Многие оборачивались, и я тоже обернулся к двери, которую кладбищенский сторож Фенне с удовольствием бы закрыл, однако же не закрывал, потому что провожающие, не поместившиеся в часовне, не желали оказаться перед запертой дверью и достаточно громко давали это понять. Итак, дверь осталась открытой. Фенне подал пастору Бандиксу знак, и тот поднял лицо в очках с толстенными стеклами, осмотрел потолок и распростер руки. Мы встали на молитву, сели и тут же снова встали, чтобы спеть «Когда придет мой смертный час». Хильке пела с воодушевлением, в верхнем регистре и даже ни разу не заглянула в текст, и художник пел, и сидевший в трех рядах от него отец, одна только мать не пела.
— Во всех делах своих, — так начал пастор Бандикс, — я уповаю на божий промысл, — и, после того как все сели, обосновал, почему он так поступает.

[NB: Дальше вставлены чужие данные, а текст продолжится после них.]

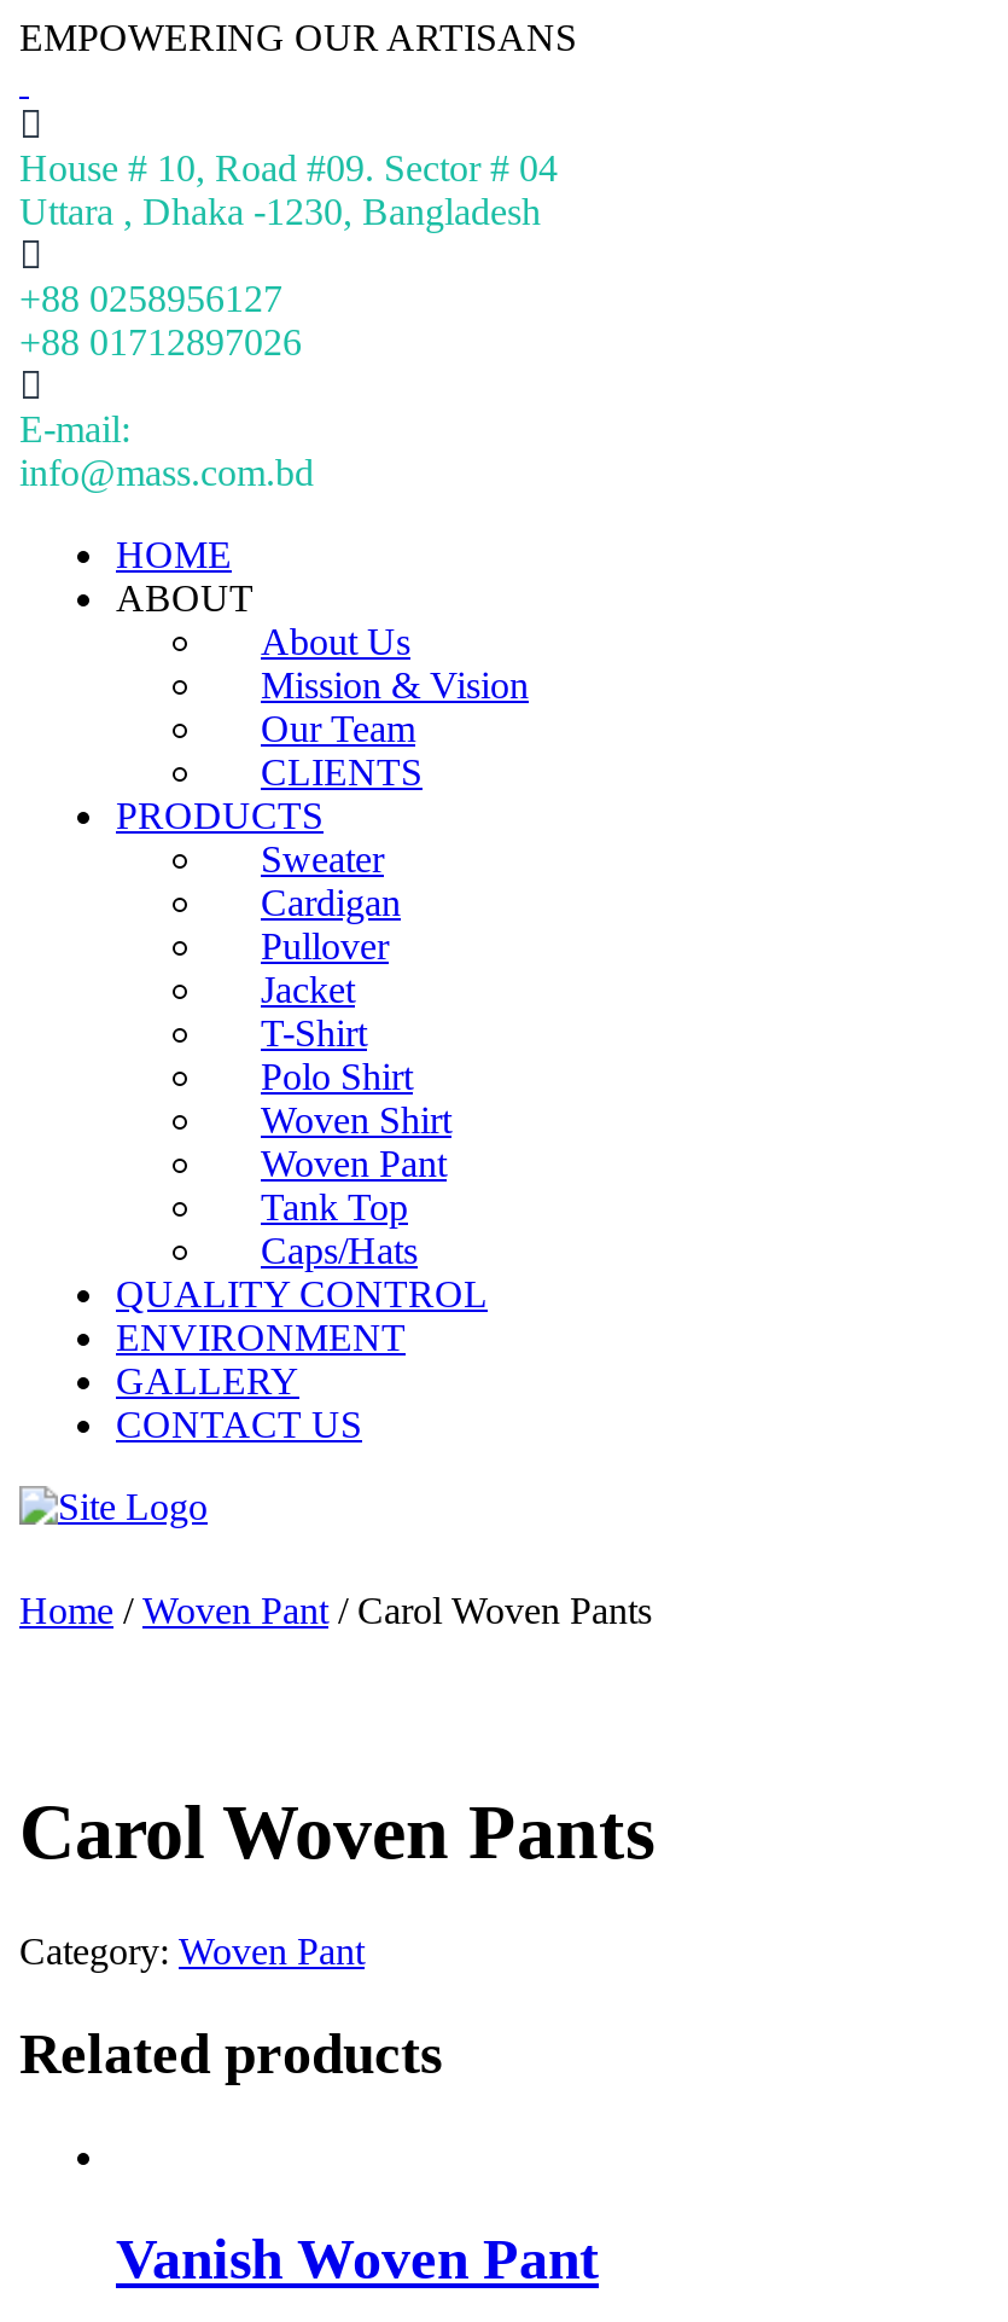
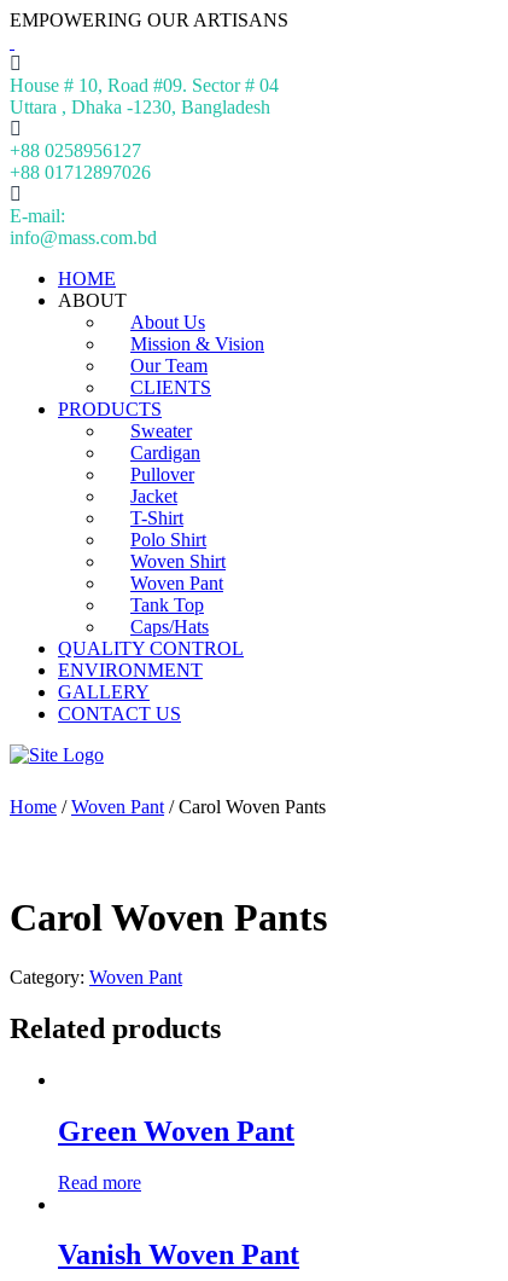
none -> [58,1115,294,1192] Green Woven Pant | Read more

Он обрисовал полководца, разумеется могущественного, разумеется хитрого, человека, который успешно воюет и потому богат, ему уже, так сказать, принадлежит половина земного шара, полмира — как выразился пастор Бандикс. Но будь то мир или земной шар, этот полководец, чья личность так и осталась невыясненной, с каждой победой и с каждым завоеванием становится все мрачней, а однажды в присутствии гонца, принесшего ему весть о новой одержанной его именем победе, он даже впадает в глубокую тоску, просто оттого, что, как вы уже, вероятно, догадались, с каждым новым, завоеванием возможность дальнейших завоеваний все уменьшается.

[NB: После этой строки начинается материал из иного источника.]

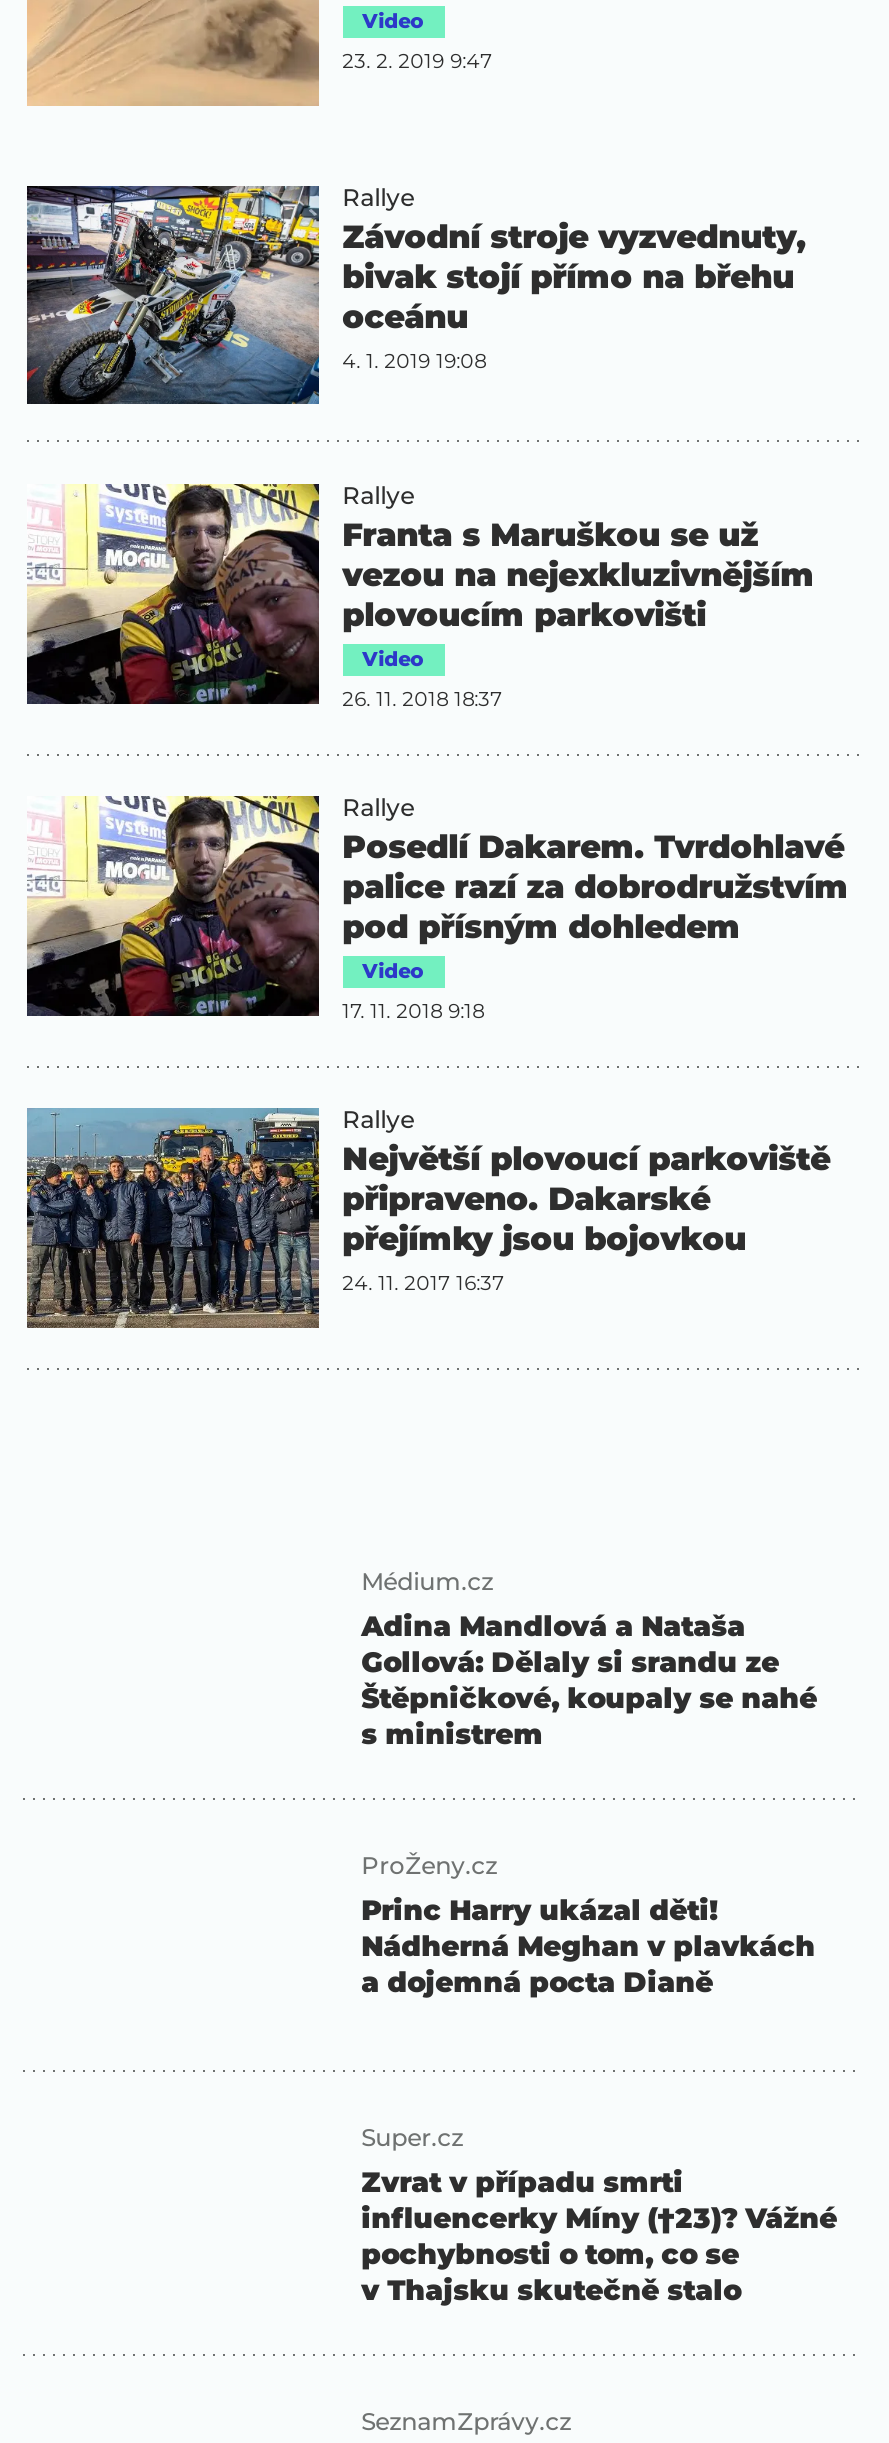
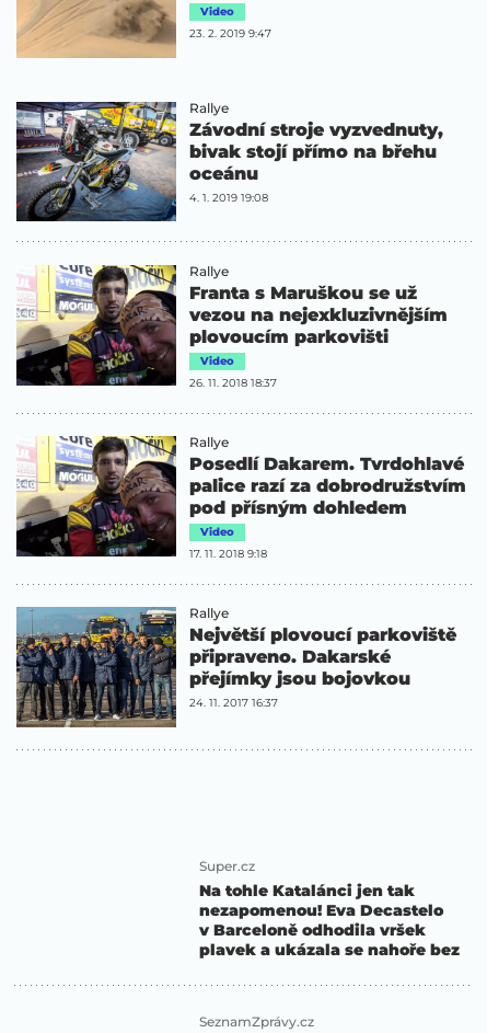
[361,1565,817,1751] Médium.cz | Adina Mandlová a Nataša | Gollová: Dělaly si srandu ze | Štěpničkové, koupaly se nahé | s ministrem -> none
[361,1849,815,1999] ProŽeny.cz | Princ Harry ukázal děti! | Nádherná Meghan v plavkách | a dojemná pocta Dianě -> none
[361,2164,837,2308] Zvrat v případu smrti | influencerky Míny (†23)? Vážné | pochybnosti o tom, co se | v Thajsku skutečně stalo -> [199,880,460,959] Na tohle Katalánci jen tak | nezapomenou! Eva Decastelo | v Barceloně odhodila vršek | plavek a ukázala se nahoře bez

Всякий поймет, что полководец не спешит с покорением последних, еще не завоеванных стран, но, как он ни хитрит, оттягивая последние победы, наступает день, когда весь земной шар принадлежит ему — весь мир, как выразился пастор Бандикс. Но будь то мир или земной шар, полководец, совсем упав духом, беседует со своими астрономами, и те, оказывается, способны начертать несчастному путь к новым радостям: они советуют ему развлечения ради завоевать неисчислимые небесные пространства. Полководец воспрял, план этот настолько его увлекает, что, уверенный в победе, он грозит всевышнему отнять у него неисчислимые небесные пространства, однако до этого дело не доходит, поскольку всевышний со своей стороны считает, что полководец достаточно нахватал и должен потому готовиться к смерти. Но полководца такое известие никак не устраивает, он всячески против. Как выразился пастор Бандикс, в своем ослеплении он восстает и дает знать всевышнему, что он, то есть его несметная стража, попросту не допустит к нему смерть. И вот полководец поражен, когда в первый же вечер смерть неслышно входит в его палатку, он вступает с ней в разговор и просит дать ему еще один, последний шанс; смерть соглашается. Тогда он велит оседлать лучшего в мире коня и скачет в свое отдаленное ливанское владение с выходящим на море садом, и кто же ожидает его в саду? Вот именно — и смерть просит извинить ее за преждевременный приход, а затем предлагает полководцу следовать за ней. Полководец повинуется, и на этом последнем пути на него даже находит этакое пренебрежительно-наплевательское и вместе с тем безмятежное спокойствие, — как выразился пастор Бандикс: тихое просветление нисходит на его душу — теперь он знает в точности цену своим завоеваниям и покоряется высшему промыслу.